Research & Ideas
America and the World after Barack Obama
Written by Gavin Chait
Can you imagine the job description: “Executive needed to turn around organisation of 300 million people, $ 10 trillion in debt, spending 40% more than earning, and involved in two large and expensive wars. Must provide own management team.”
This is the job that President Barack Obama now has. The American Left is resurgent. Democrats now control the Senate, the House, and the presidency. In short, they can now pass any legislation, limited only by the constitution.
There are a few big economic objectives that Obama had in mind: raising taxes on the richest 5%, fining companies who export jobs from the US, curbs on the fees that lenders can charge, instituting a national health system similar to many of Europe’s socialised services.
The explosion in the national debt may put paid to many of these plans, as they will be expensive to finance. Tax increases, in particular, may have to be a bit more widespread than just the top 5% of earners.
How does this impact on the rest of the world, and, particularly, on Africa?
Democrats tend to be more like old-style lefties; anti-trade, pro-unionisation and in favour of collective action. Their instincts will be to raise tariff barriers on foreign trade and, especially after the adventurism of the Bush years, to cut their involvements with the outside world.
In a global era, with companies that are largely supranational anyhow, blocking them from moving existing jobs from America may have the perverse effect of promoting investment in the rest of the world. Companies, aware that they face penalties if they move jobs offshore, may not create them at home in the first place.
The likelihood is that, given China’s massive and growing internal market, Asia Pacific will be the destination for much of US investment. China’s massive budget surplus of $ 1.8 trillion is proving a healthy cushion against the global financial crisis, and China is a major customer of African resources.
In other words, business can continue as normal in the rest of the world even as the US turns inwards and divests itself.
In many ways there are parallels between the US today and the UK of the 1960s and ‘70s. Then, as now, economic crisis was met with a dramatic turn to the left. Then, as now, the crisis was deepest in the largest economic power-house. The UK went from being the most important economy in the world, to massive labour unrest, regular power failures, critical food shortages, a three-day working week and crumbling infrastructure. It wasn’t until Maggie Thatcher arrived in 1979 to divest the country of the worst of its political baggage that the nation turned around.

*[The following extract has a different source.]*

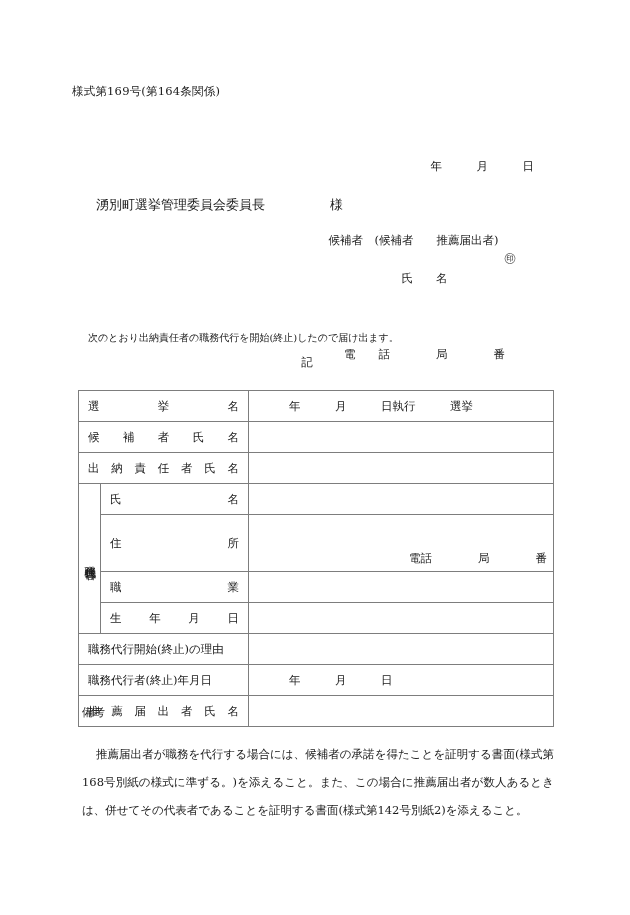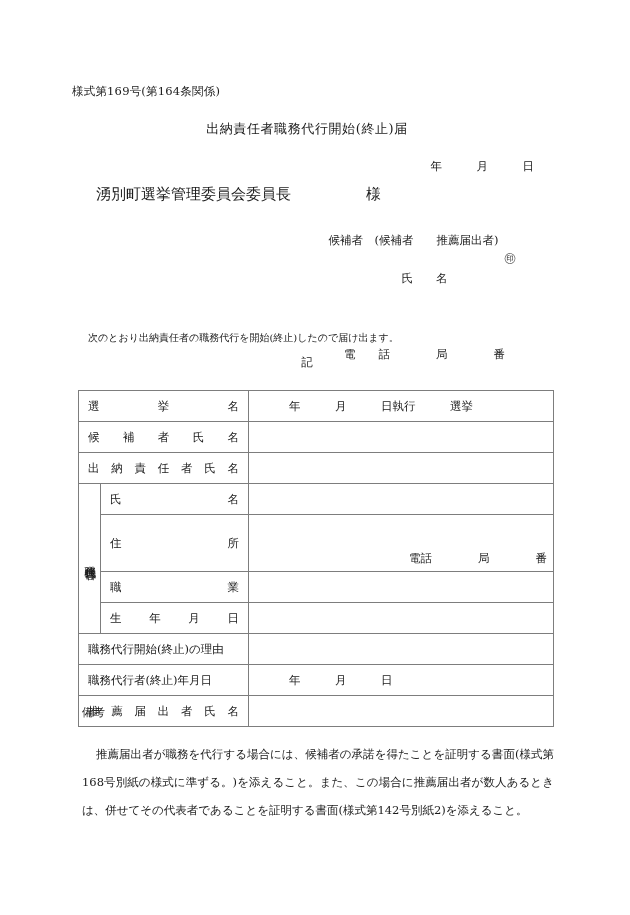"出納責任者職務代行開始(終止)届" div.doc-title { html: <div>出納責任者職務代行開始(終止)届</div> -> none }
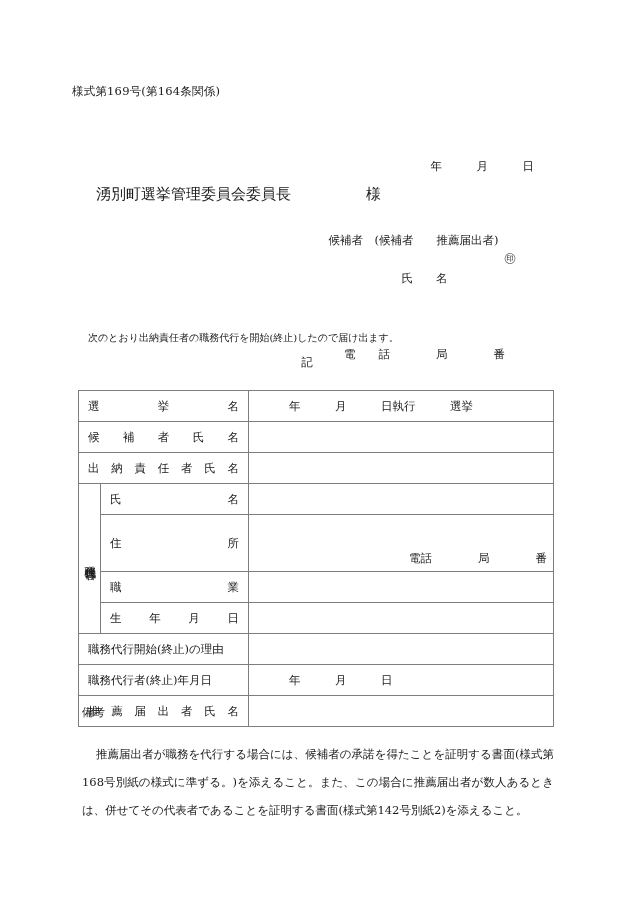"湧別町選挙管理委員会委員長 様" .addressee { font-size: 15px -> 13px; top: 185px -> 196px }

That doesn’t mean to say that Obama promises the sorts of economic silliness that Harold Wilson and James Callaghan unleashed, but the potential to unilaterally go leftward, as George W Bush went unilaterally rightward, exists.
The tragedy of such an approach to governance is that, in Barack Obama, the US has the most inspiring leader in generations. He has the potential to remind people exactly what they find so interesting and exciting about American culture. If he limits himself to isolating the US, he also isolates the American view on culture, economics and society.
Europe is a rapidly aging region, with a less engaging vision for the future. The most aggressively outward-looking parts of the world have many unattractive features. China has a dictatorial approach to free speech and limited tolerance for human rights. The Russians responded to the results of the US election by deploying missiles in Kaliningrad, near Poland, and aimed at NATO members.
As President-elect Barack Obama assembles his cabinet and prepares to introduce his objectives to his nation, I wish him well. He has an extraordinarily hard job ahead of him.
But let him not squander the international goodwill that has greeted his victory.